There now follow spoilers for those who haven't seen tonight's episode of Doctor Who in the UK – by whatever means you have chosen. If you do not want to be spoiled, look away now.
1. Wales Again
Yes, I know it's a BBC Wales production, and I know this is 2020 but come on, Wales again? It's not as if it looks any different. Though I am tempted to kick off the Comic Strip Presents woth this opening, And where are the Apple iPad implants eh? You'd have thought headphones would have come on a bit as well.
2. Actor Crossover
Wasn't he the guy who went into the future and came back all mad in Torchwood? Yes, yes he is. That's what happens when you only have a small group of older actors who can do a decent Welsh accent. And Torchwood's Chris Chibnall gets hold of an episode. Which is a pretty scary prospect in and of itself. Mind you no one noticed Karen Gillan as a Soothsayer in Pompeii, did they?
3. Dressed For Rio
Yes, yes, any excuse to get Karen Gillan in the shortest skirt possible, even if it's in a mining quarry in Wales. This is what's known as "something for the Dads" and has ensured a solid family audience for Doctor Who – traditionally seen after the football results. Those up in arms at Karen Gillan's legs should just remember Leela. So yes, short skirt, bury her, gas her, bind her, then threaten to dissect her. Feminism is losing its grip on the show.

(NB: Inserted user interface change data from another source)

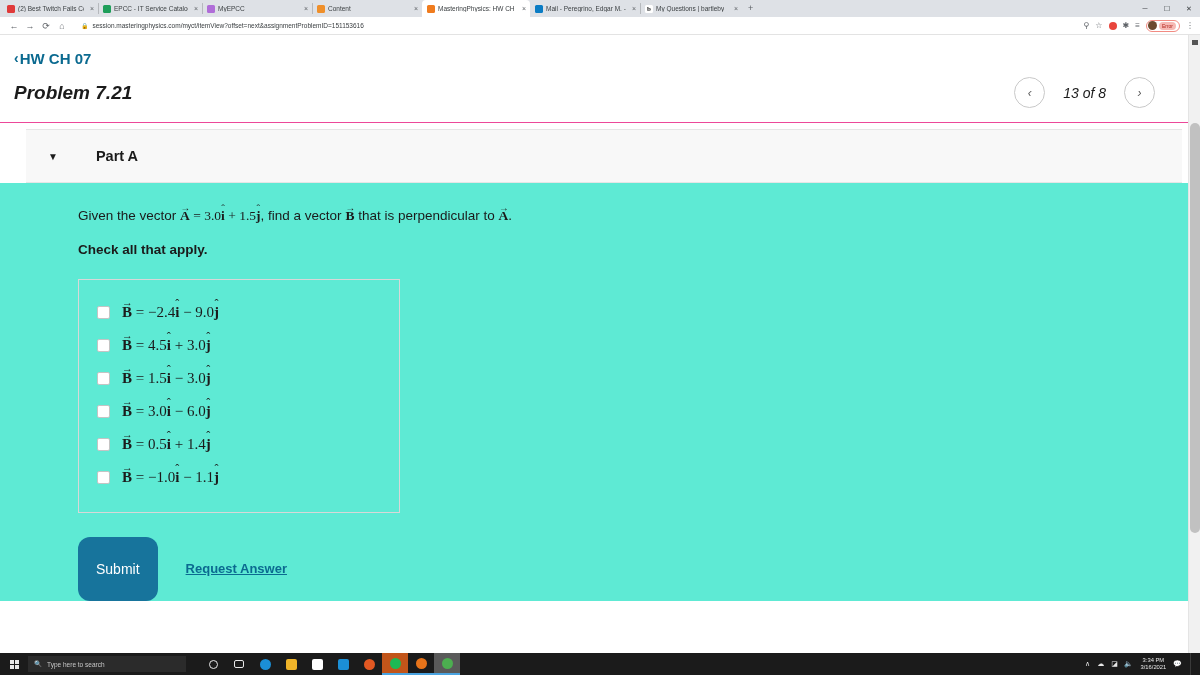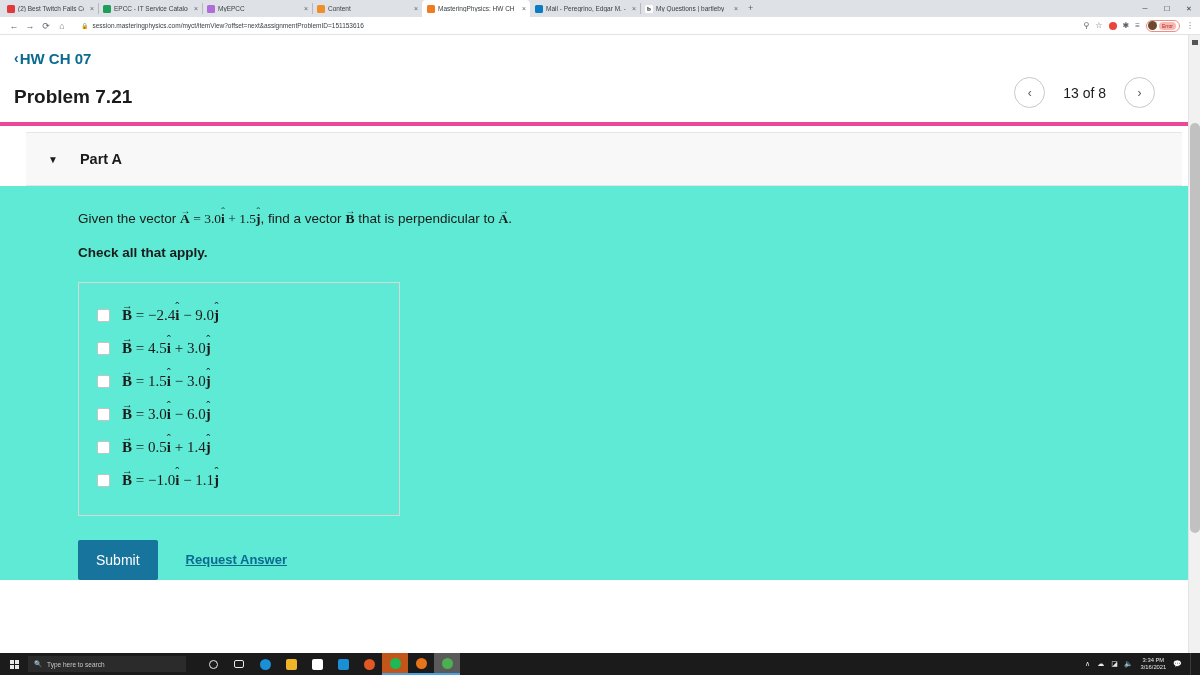--- a/index.html
+++ b/index.html
@@ -114,10 +114,11 @@
   .chev-left { font-size: 14px; font-weight: bold; line-height: 1; }
 
   #title-row {
-    display: flex; align-items: flex-end; justify-content: space-between;
+    display: flex; align-items: center; justify-content: space-between;
     padding: 10px 10px 0 14px;
-    border-bottom: 4px solid #ec4899;
+    border-bottom: 1px solid #ec4899;
     padding-bottom: 14px;
+    font-style: italic;
   }
   #problem-title { font-size: 19px; font-weight: bold; color: #1b1b1b; }
   #pager { display: flex; align-items: center; gap: 18px; margin-right: 35px; }

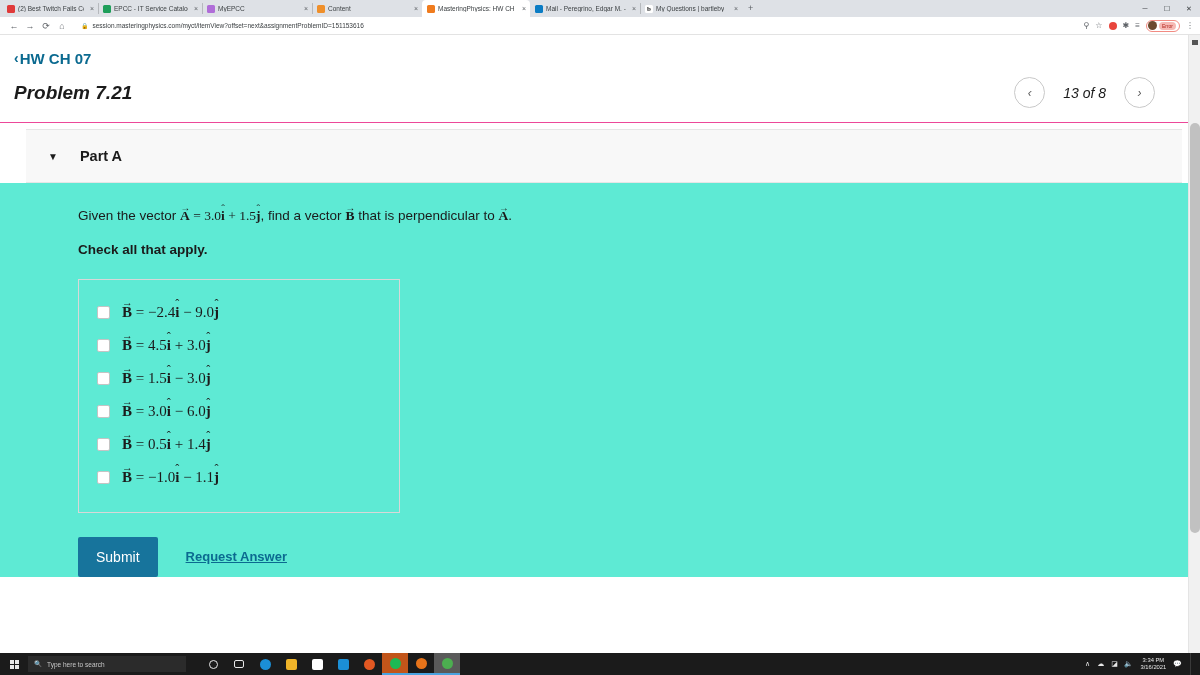--- a/index.html
+++ b/index.html
@@ -143,7 +143,7 @@
     background: #f8f8f8;
   }
   #part-caret { font-size: 10px; color: #1b1b1b; }
-  #part-label { font-size: 14.5px; font-weight: bold; color: #1b1b1b; }
+  #part-label { font-size: 14.5px; font-weight: bold; color: #1b1b1b; margin-left: 16px; }
 
   #part-body { background: #5eead4; padding: 26px 0 0 0; }
 

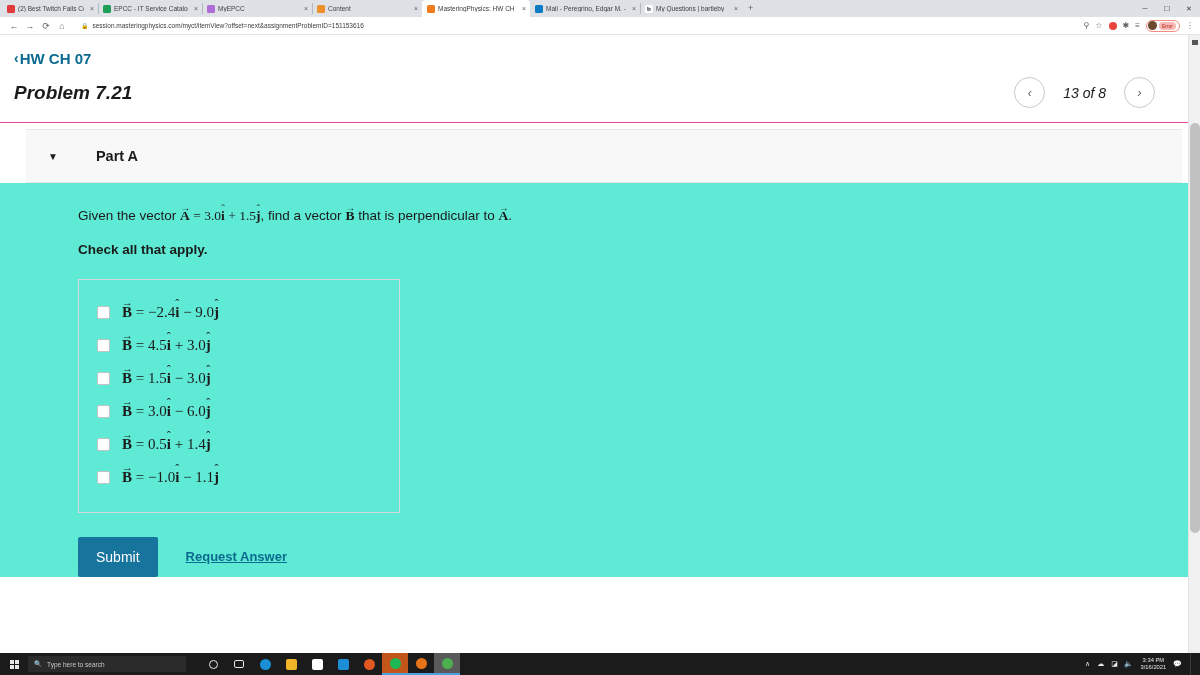--- a/index.html
+++ b/index.html
@@ -191,9 +191,9 @@
   }
   #submit-button {
     background: #17749c; color: #ffffff;
-    border: none; border-radius: 2px;
+    border: none; border-radius: 12px;
     font-size: 14px; font-family: "Liberation Sans", sans-serif;
-    padding: 12px 18px;
+    padding: 24px 18px;
   }
   #request-answer-link {
     color: #0b6a90; font-size: 13px; font-weight: bold;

4. Ten Year Older Peeping Toms
"Humans. You're so nostalgic." Well yes, hence why ten million of us are sat around watching Doctor Who on a sunny weekend. And if you think this is "Superboy syndrome", guaranteeing the survival of the cast, time can be rewritten…
5. Man Junk
Work the mining shaft, cup the balls, Karen Gillan penetrates the earth's crust.
6. The Big Brother Society
7. Graveyard Runaround
I'm sure I played this scene in Resident Evil 4. Also, let the kid in the church and he will be saved. For a show supposedly written by a bunch of atheists, there really is a lot of goddiness going on.
I don't know, first they threaten to cut her open, then they gas her under glass. Silurians Want Our Women it seems. I don't know why, theirs seem quite tasty enough. Even the Doctor thinks so.
8. Israel Vs Palestine
Ah yes, here we go, this is obviously what the show is about. Lets make it as explicit as we can, shall we? "This land is ours we lived here long before"… "it doesn't give you automatic rights to it now", yeah this is international politics through a Doctor Who filter. And the Jews portrayed as six foot lizards. Yes, David Icke was right all along!"
9. Stick Out Your Tongue, Lass
Silurian Warriors, it seems, have massive long poisoning tongues. But somehow this one can't use them against three humans who have captured her standing a couple of yards away. 24 hours to recharge my arse, especially with those sizable venom sacs in her front. That's what they must be, reptiles don't have breasts. Still, there's a little 1984-style psychological taunting to be had instead.
10. Ever Thought About Building A Basement Extension?
Them bloody Silurians, they come over here, take our jobs away, still they are hard workers, can't deny them that.